Read through the data and report every line in which the word "card" occurs.

[GIVEN INFORMATION]
▬▬▬

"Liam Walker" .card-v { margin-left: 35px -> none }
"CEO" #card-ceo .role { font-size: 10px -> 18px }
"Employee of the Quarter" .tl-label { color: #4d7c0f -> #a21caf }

▬▬▬

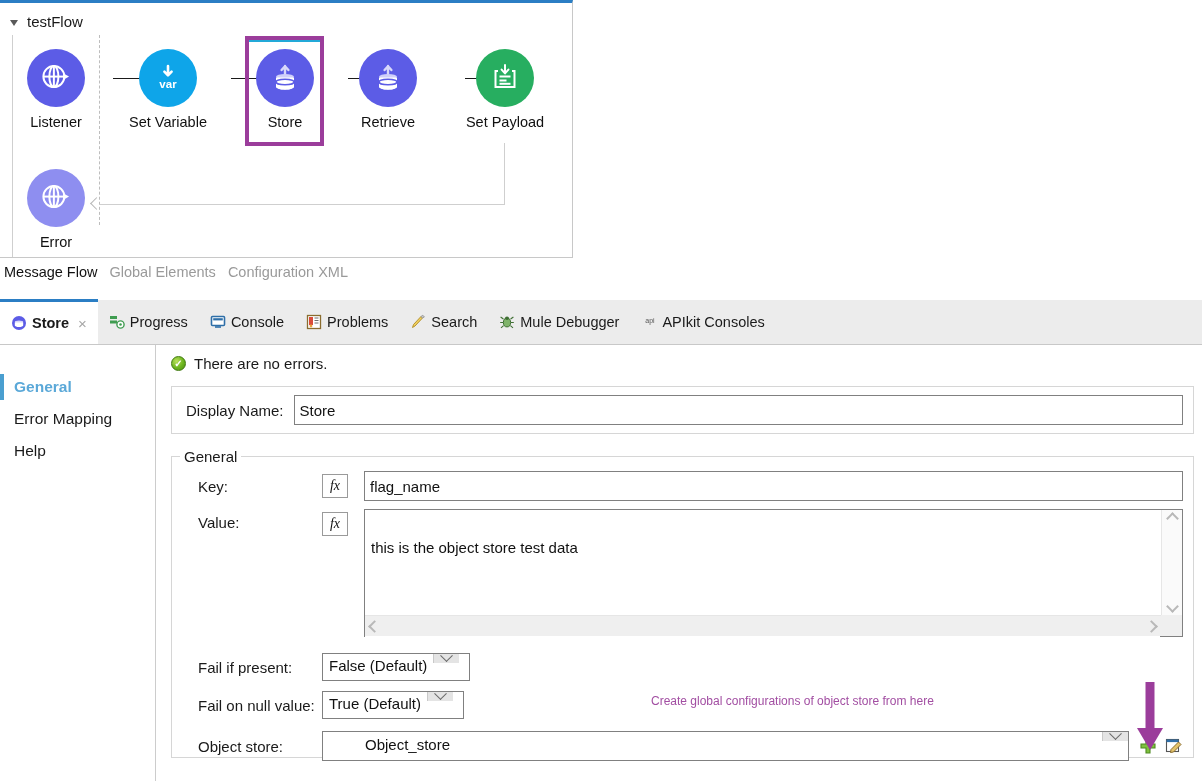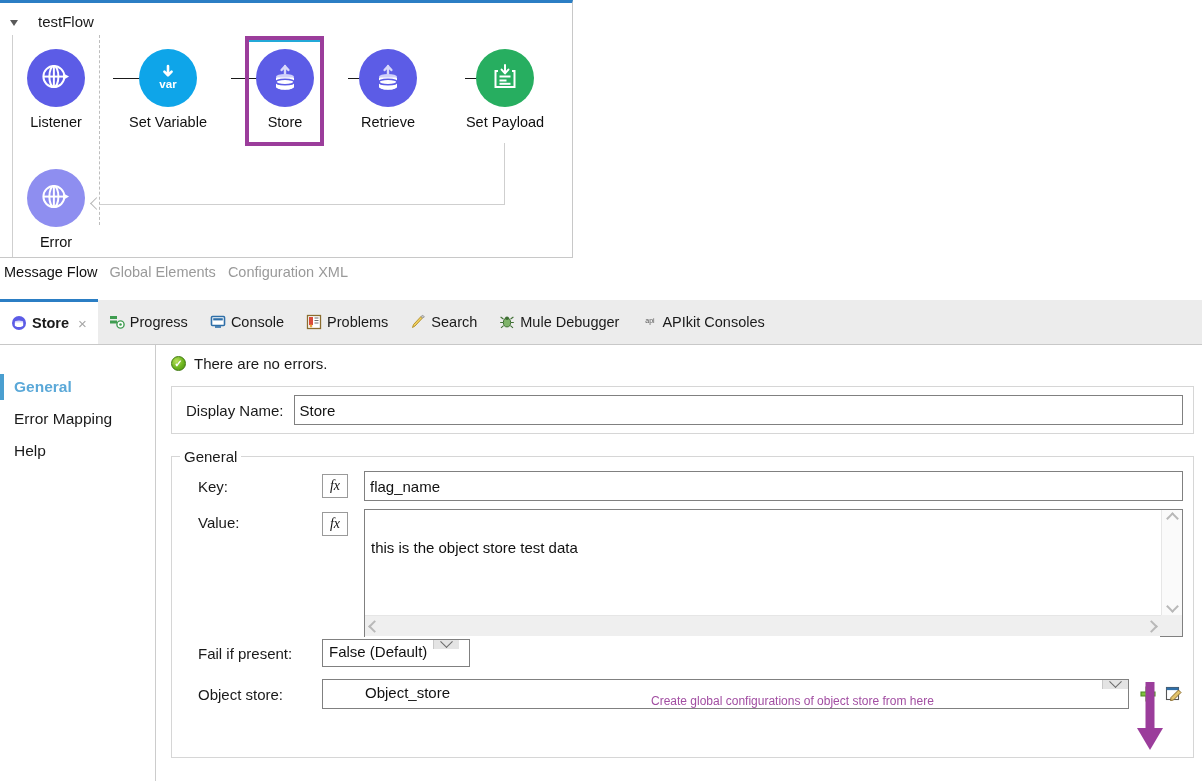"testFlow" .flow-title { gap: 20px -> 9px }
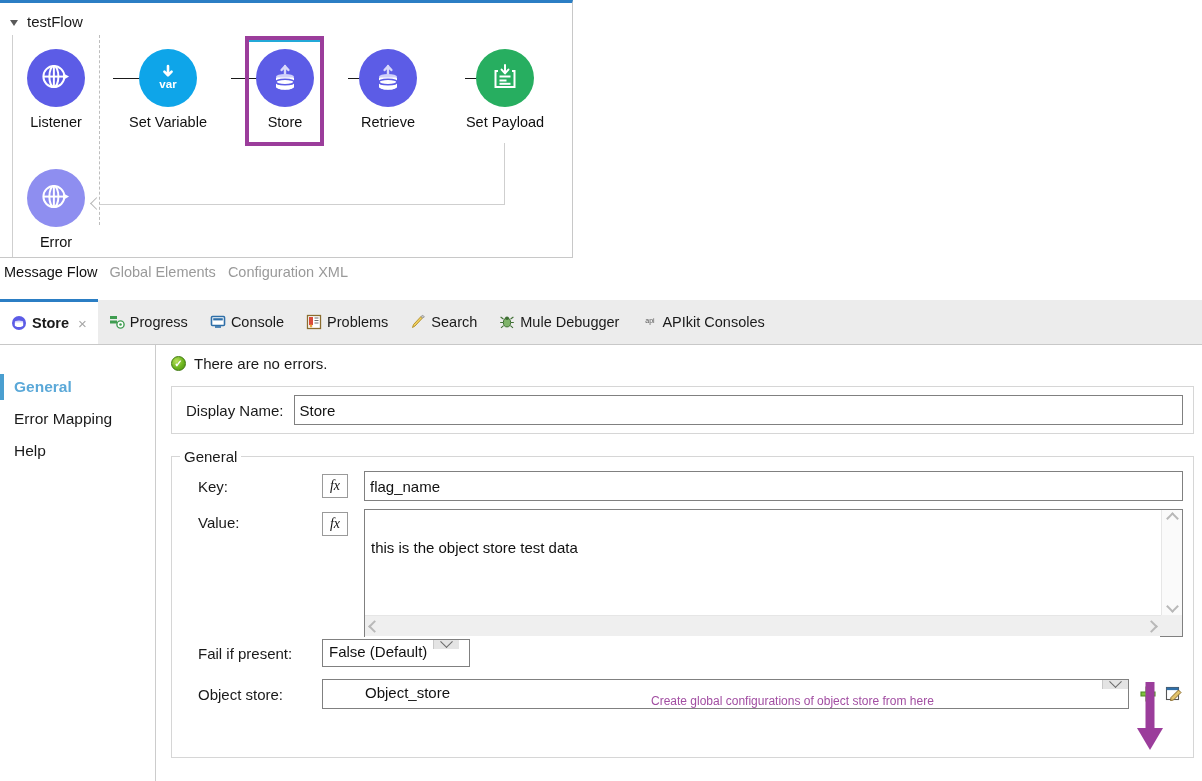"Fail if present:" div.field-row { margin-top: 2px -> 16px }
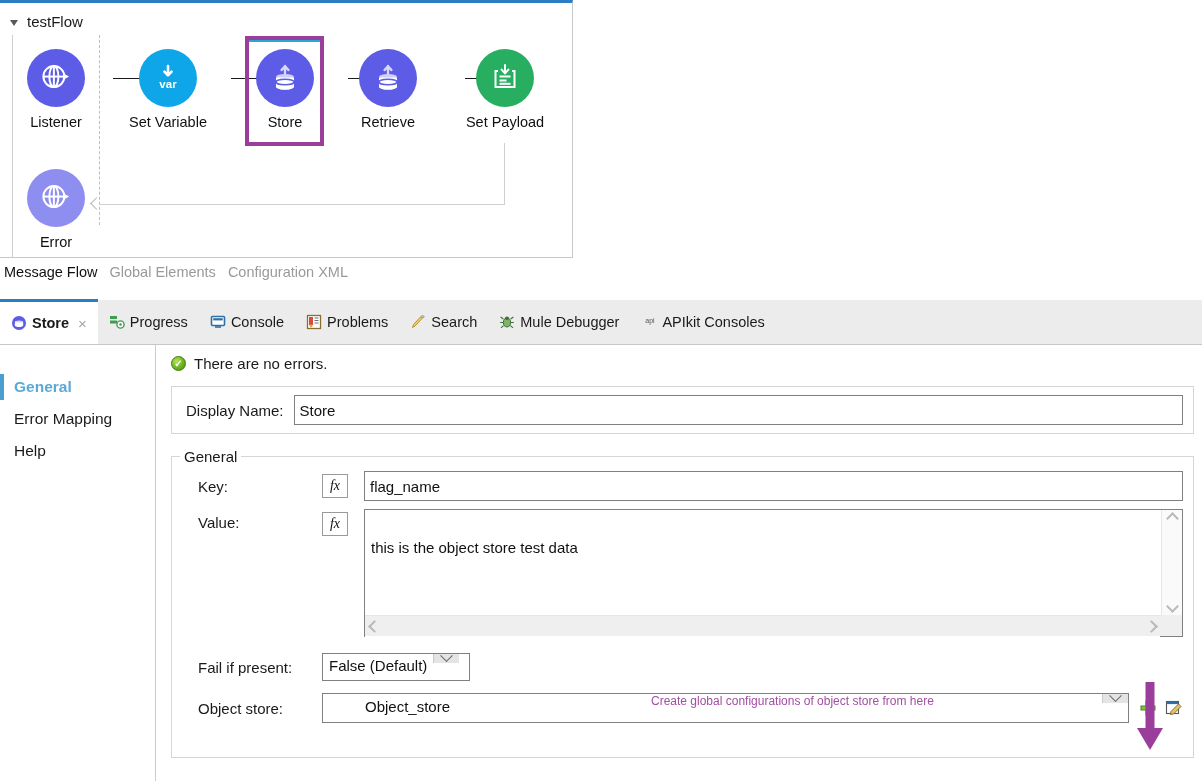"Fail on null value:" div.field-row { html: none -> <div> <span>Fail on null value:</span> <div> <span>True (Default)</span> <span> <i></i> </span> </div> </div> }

▬▬▬

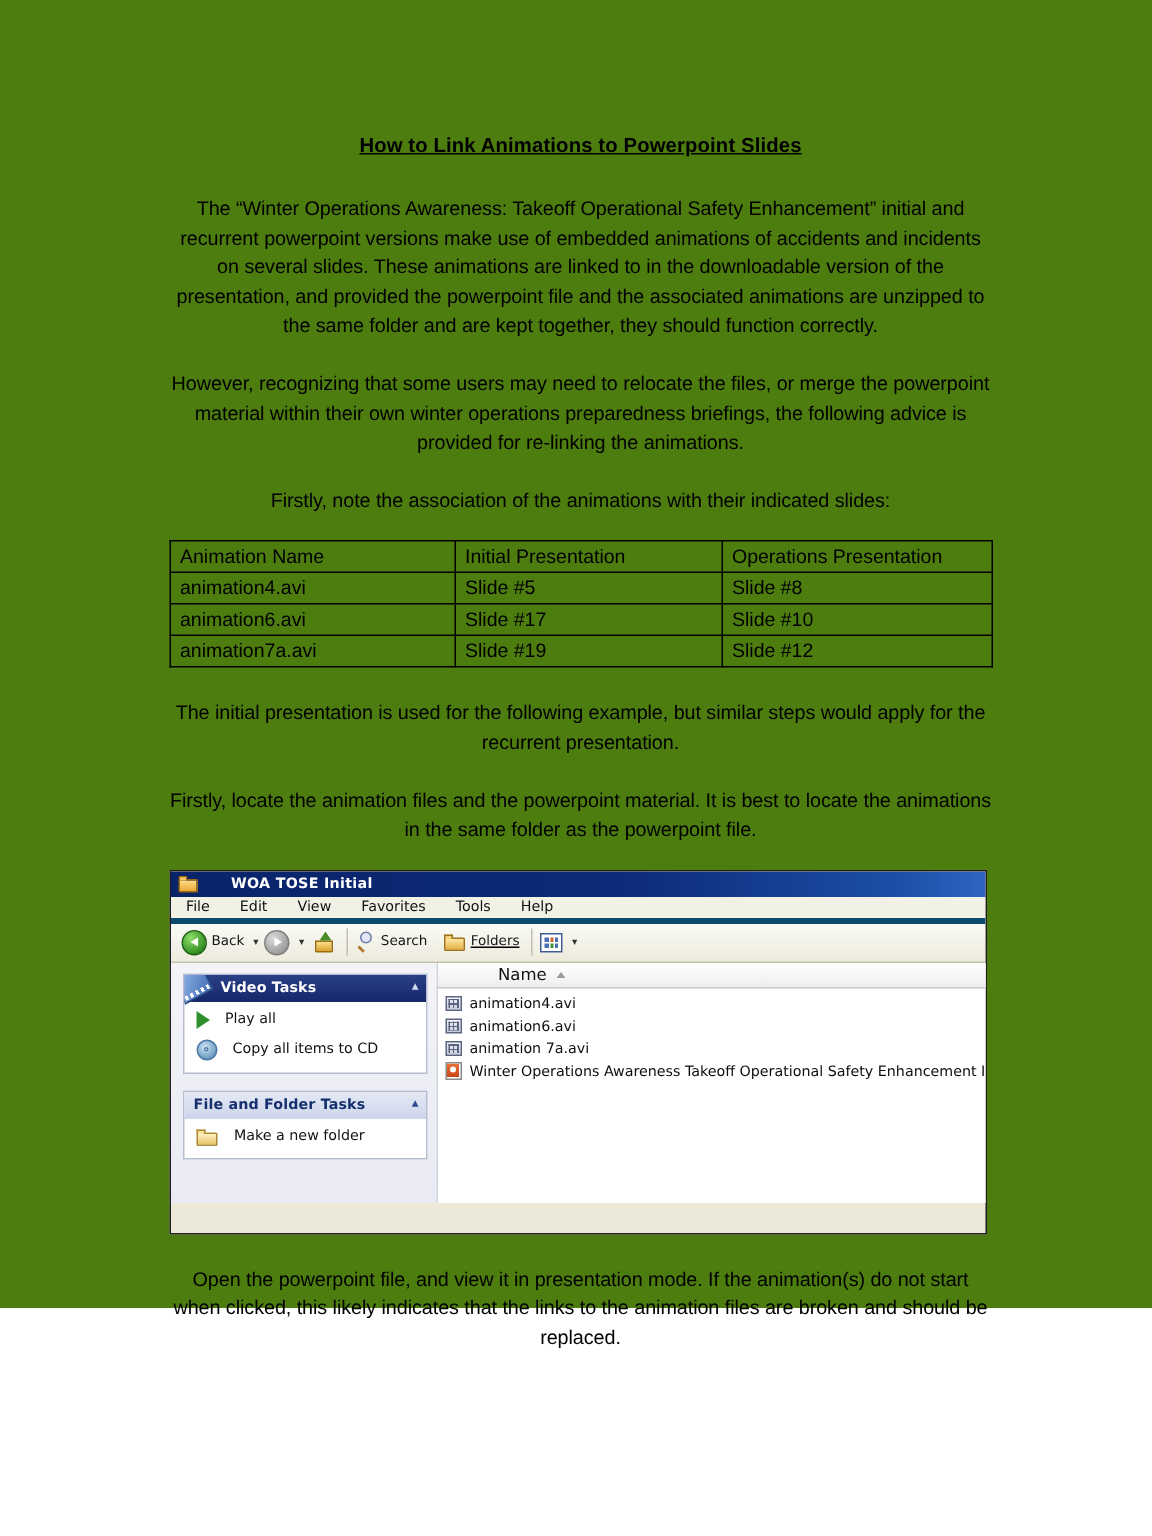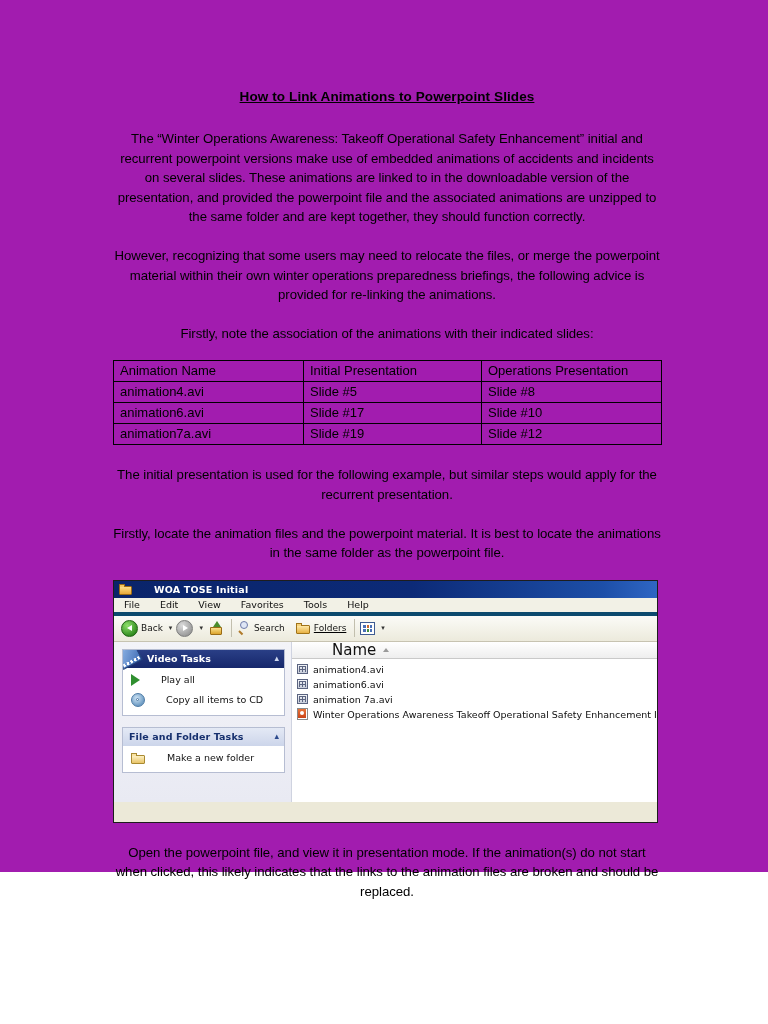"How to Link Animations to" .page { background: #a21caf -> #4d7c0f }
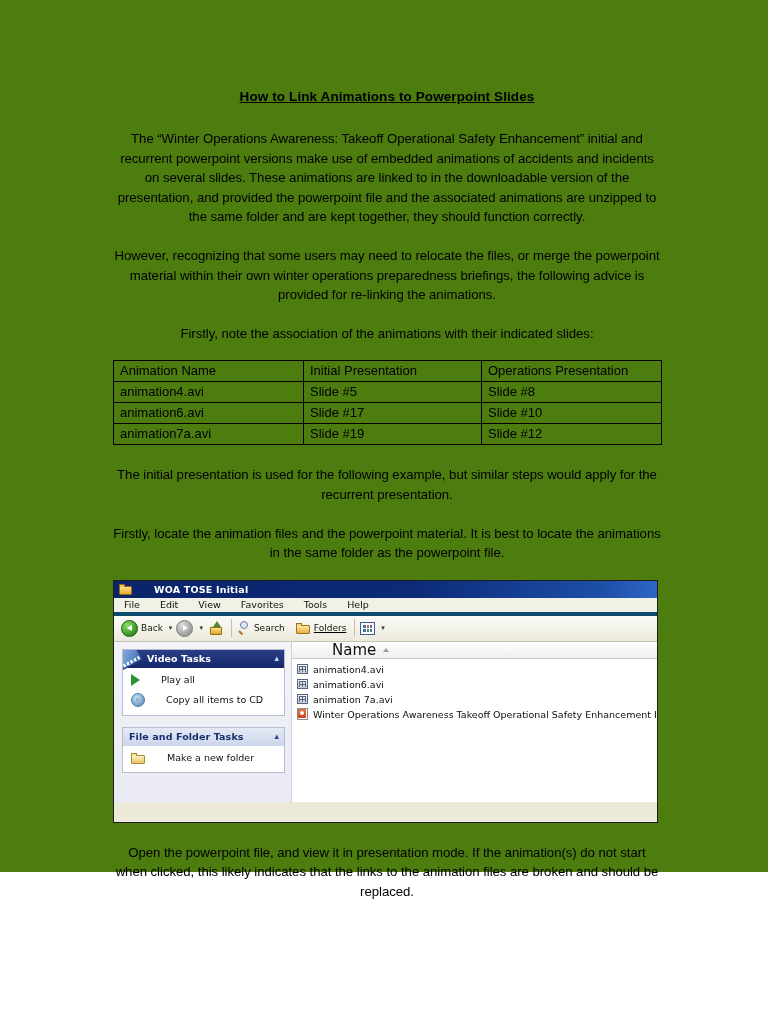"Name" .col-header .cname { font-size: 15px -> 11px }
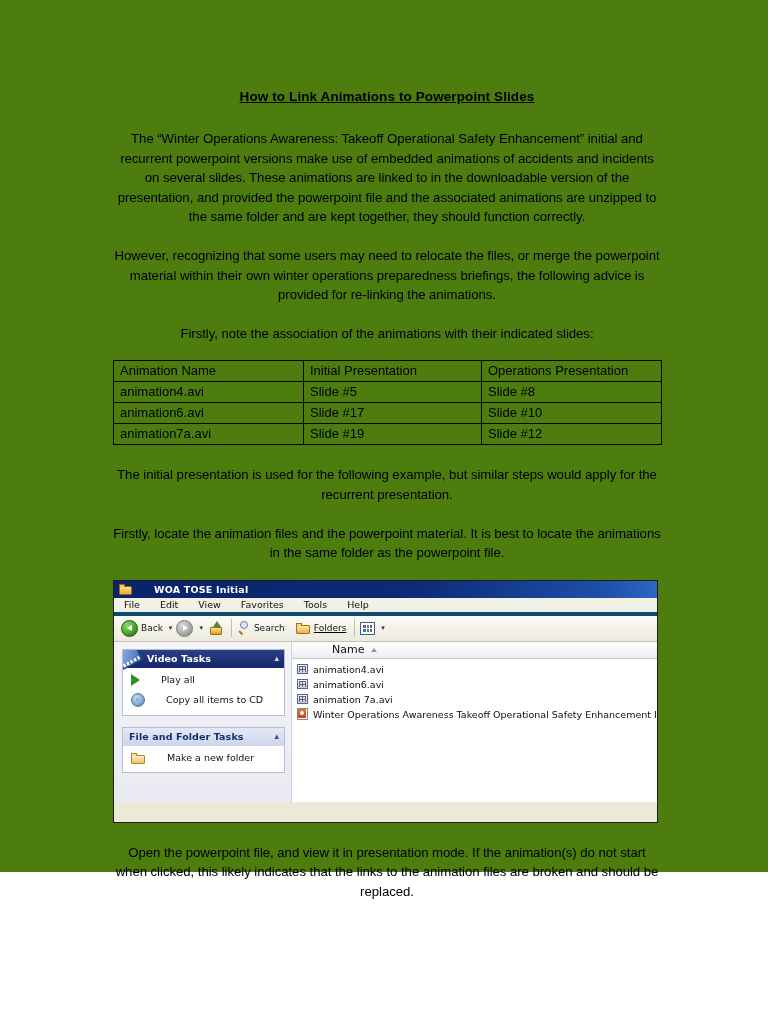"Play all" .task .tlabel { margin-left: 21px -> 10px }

▬▬▬

[EXERCISE OUTPUT]
"Liam Walker" .card-v { margin-left: 35px -> none }
"CEO" #card-ceo .role { font-size: 10px -> 18px }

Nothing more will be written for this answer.